Uncle Tom's character in Uncle Tom's cabin - the hero of this novel, a faithful and highly intelligent slave. In Shelby Manor, he is a spiritual father of slaves. He did not run away when he learned to go away from his wife and children. He bold his thoughts and made suggestions even to the master, Augustin St Clair. When others encourage him to fight or run, he insists that he is responsible for serving the one who bought him, and hopes he will be rewarded through loyalty.

In response to these criticisms, Stow published "Uncle Tom's Cabin Key" in 1853 in an effort to document the credibility of slavery depiction of the novel. In this book, Stow discusses all the protagonists in the uncle Tom's cabin and at the same time quotes "Equivalent to real life", but at the same time, South actively conducts a more aggressive slavery attack There.
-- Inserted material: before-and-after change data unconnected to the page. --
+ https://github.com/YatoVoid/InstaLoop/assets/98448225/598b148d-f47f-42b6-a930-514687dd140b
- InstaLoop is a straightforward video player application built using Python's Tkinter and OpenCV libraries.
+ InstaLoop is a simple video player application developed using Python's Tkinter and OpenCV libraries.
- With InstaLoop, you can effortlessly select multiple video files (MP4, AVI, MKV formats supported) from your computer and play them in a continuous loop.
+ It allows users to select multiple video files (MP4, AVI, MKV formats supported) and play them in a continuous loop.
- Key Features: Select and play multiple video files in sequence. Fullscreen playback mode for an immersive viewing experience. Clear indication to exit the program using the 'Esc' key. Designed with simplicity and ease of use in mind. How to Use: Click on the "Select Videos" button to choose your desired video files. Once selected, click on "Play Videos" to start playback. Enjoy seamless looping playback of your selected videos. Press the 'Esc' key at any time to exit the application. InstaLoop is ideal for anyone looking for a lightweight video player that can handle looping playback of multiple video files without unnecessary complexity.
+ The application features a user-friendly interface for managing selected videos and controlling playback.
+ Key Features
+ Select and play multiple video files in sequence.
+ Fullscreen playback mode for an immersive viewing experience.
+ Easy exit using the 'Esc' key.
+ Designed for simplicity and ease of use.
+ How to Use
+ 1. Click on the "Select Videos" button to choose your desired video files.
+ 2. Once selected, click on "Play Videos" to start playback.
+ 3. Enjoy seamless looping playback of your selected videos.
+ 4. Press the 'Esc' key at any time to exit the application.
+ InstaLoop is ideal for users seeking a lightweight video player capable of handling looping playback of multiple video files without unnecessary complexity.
The novel itself. "Like the novel, the key to Uncle Tom's cabin is the best seller.However, Stow claims that Uncle Tom's key record records the source she examined before, but she actually does not write her novel Only reads a lot of the work quoted after the publication.The important part of Stow is how the legal system supports slavery and supports the abuse of slaveowners by slaveowners Stow's criticism about Stow, so Stow is not just enslaved in the court, she has tried the law.In some cases, as Stow pointed out, it is because the owner of good intent is the slave of their slave Even stopping even releasing.

Harriet Beecher Stow's 1852 novel "Uncle Tom's Hut" is a well-written book with many social implications related to it. Uncle Tom's hut is a fictitious story aimed at persuading the reader to demonstrate the cruelty inherent in slavery and abandon slavery. The novel focuses on the two main characters who are slaves of the Shelby family, Uncle Tom and Eliza. When Shelby sold Tom and Eliza's son Harry, their lives suddenly got into chaos, and the rest of the novel addressed the outcome of the decision. Tom's uncle's cabin was very successful and became well known, but Abraham Lincoln welcomed me when I first met Stowe. "But at the same time many abolitionistic works are circulating - the Stow's book makes it stand out, but has it so far been widely spread in the United States?